━━━━━ THE DATA ━━━━━

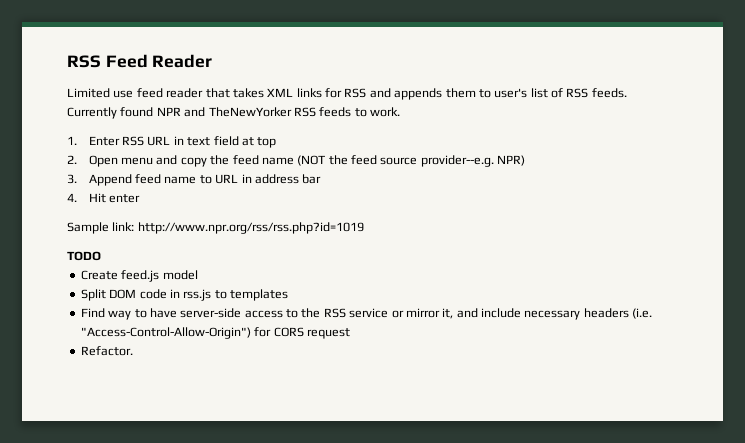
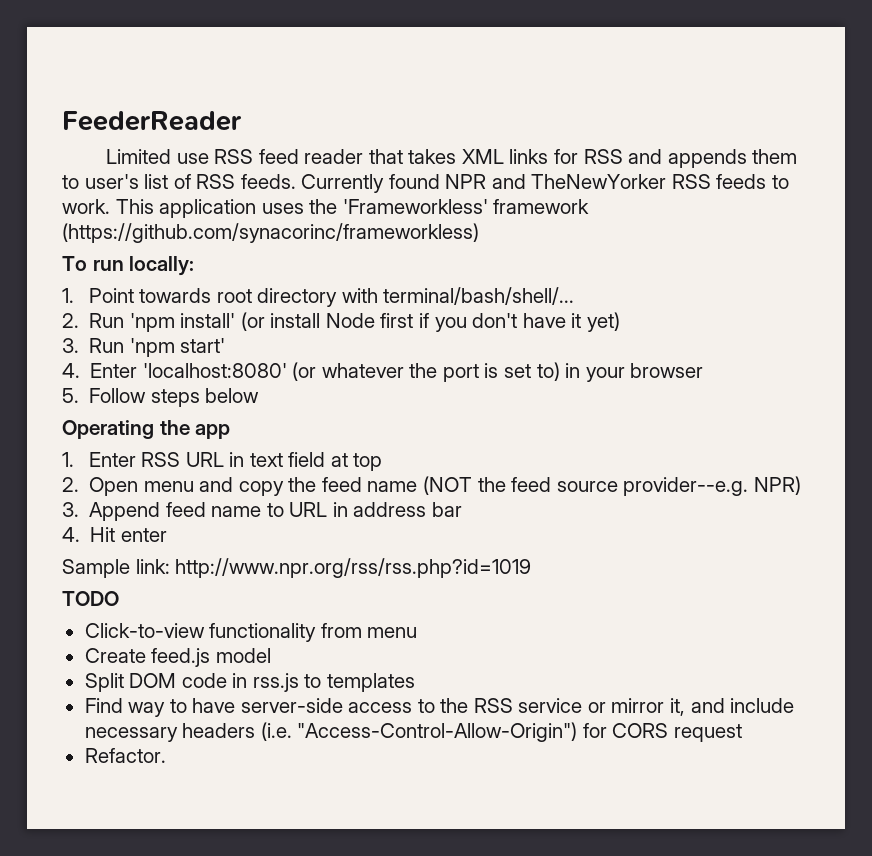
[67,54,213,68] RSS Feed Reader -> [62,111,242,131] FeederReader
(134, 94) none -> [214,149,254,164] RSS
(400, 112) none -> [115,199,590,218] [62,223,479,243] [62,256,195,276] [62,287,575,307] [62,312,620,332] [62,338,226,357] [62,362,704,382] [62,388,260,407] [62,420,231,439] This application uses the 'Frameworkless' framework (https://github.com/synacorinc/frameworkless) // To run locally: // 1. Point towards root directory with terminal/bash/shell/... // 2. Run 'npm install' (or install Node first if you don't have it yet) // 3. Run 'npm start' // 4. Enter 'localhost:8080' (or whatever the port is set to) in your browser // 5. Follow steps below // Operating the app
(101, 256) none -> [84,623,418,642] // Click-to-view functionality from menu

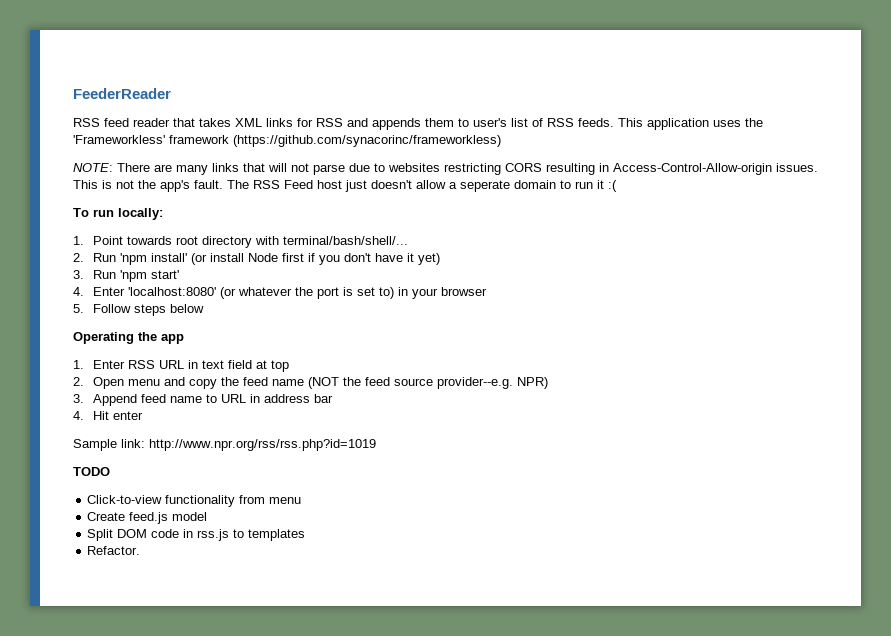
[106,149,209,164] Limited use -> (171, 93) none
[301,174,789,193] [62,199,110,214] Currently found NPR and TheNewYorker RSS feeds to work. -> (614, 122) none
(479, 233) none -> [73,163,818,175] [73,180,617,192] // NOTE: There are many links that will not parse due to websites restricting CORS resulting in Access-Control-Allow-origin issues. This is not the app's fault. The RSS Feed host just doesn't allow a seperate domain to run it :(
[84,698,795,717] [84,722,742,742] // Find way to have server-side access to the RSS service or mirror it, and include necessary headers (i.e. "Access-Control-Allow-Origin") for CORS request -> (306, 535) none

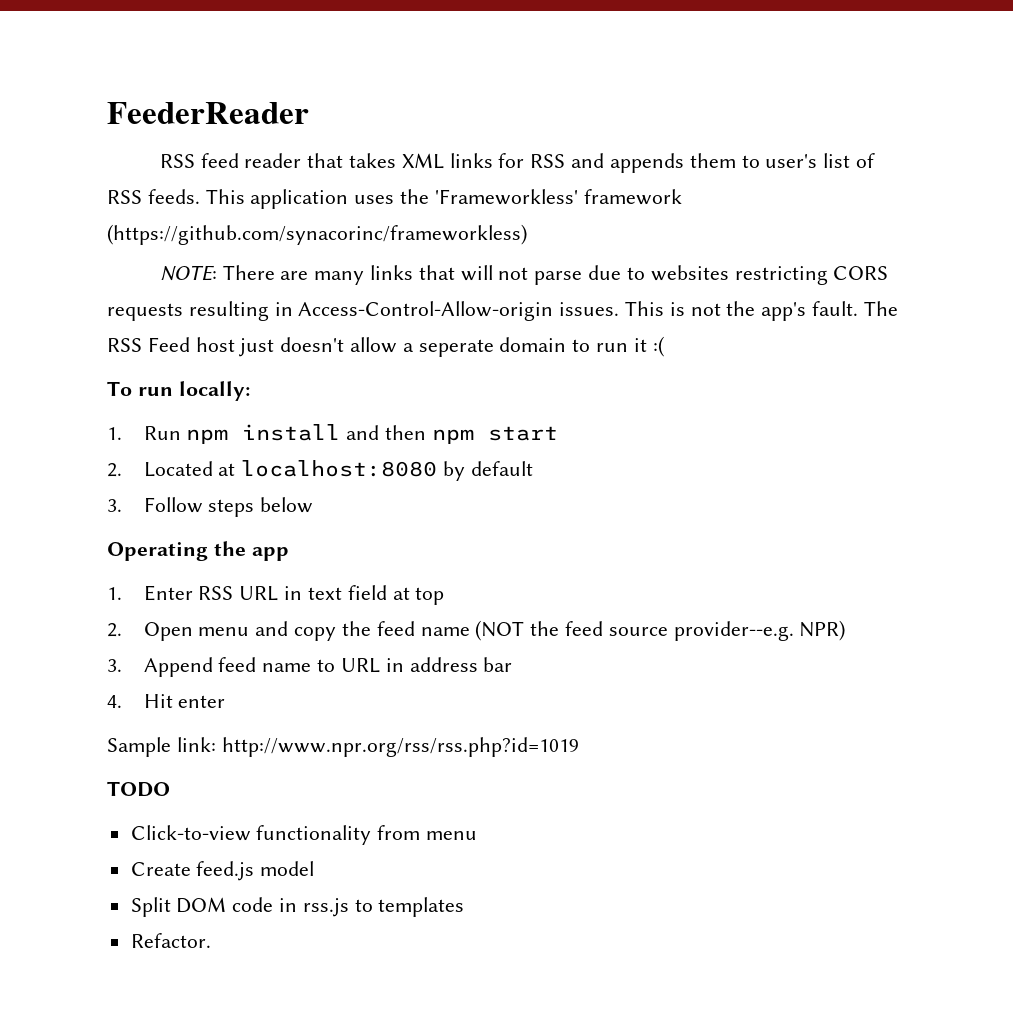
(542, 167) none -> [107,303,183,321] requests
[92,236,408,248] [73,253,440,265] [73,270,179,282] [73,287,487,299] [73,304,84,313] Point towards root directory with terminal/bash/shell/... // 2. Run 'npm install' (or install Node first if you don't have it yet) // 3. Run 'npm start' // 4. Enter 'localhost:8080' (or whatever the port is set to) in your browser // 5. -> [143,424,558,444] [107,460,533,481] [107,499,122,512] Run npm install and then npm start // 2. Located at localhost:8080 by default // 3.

━━━━━

| REQUIRED WORK |
Retype only the lines that run from the first line of the entries above to the line containing "(479, 233) none", both included. Do not carry over any pictures.

| SOLUTION TO THIS EXERCISE |
[67,54,213,68] RSS Feed Reader -> [62,111,242,131] FeederReader
(134, 94) none -> [214,149,254,164] RSS
(400, 112) none -> [115,199,590,218] [62,223,479,243] [62,256,195,276] [62,287,575,307] [62,312,620,332] [62,338,226,357] [62,362,704,382] [62,388,260,407] [62,420,231,439] This application uses the 'Frameworkless' framework (https://github.com/synacorinc/frameworkless) // To run locally: // 1. Point towards root directory with terminal/bash/shell/... // 2. Run 'npm install' (or install Node first if you don't have it yet) // 3. Run 'npm start' // 4. Enter 'localhost:8080' (or whatever the port is set to) in your browser // 5. Follow steps below // Operating the app
(101, 256) none -> [84,623,418,642] // Click-to-view functionality from menu

[106,149,209,164] Limited use -> (171, 93) none
[301,174,789,193] [62,199,110,214] Currently found NPR and TheNewYorker RSS feeds to work. -> (614, 122) none
(479, 233) none -> [73,163,818,175] [73,180,617,192] // NOTE: There are many links that will not parse due to websites restricting CORS resulting in Access-Control-Allow-origin issues. This is not the app's fault. The RSS Feed host just doesn't allow a seperate domain to run it :(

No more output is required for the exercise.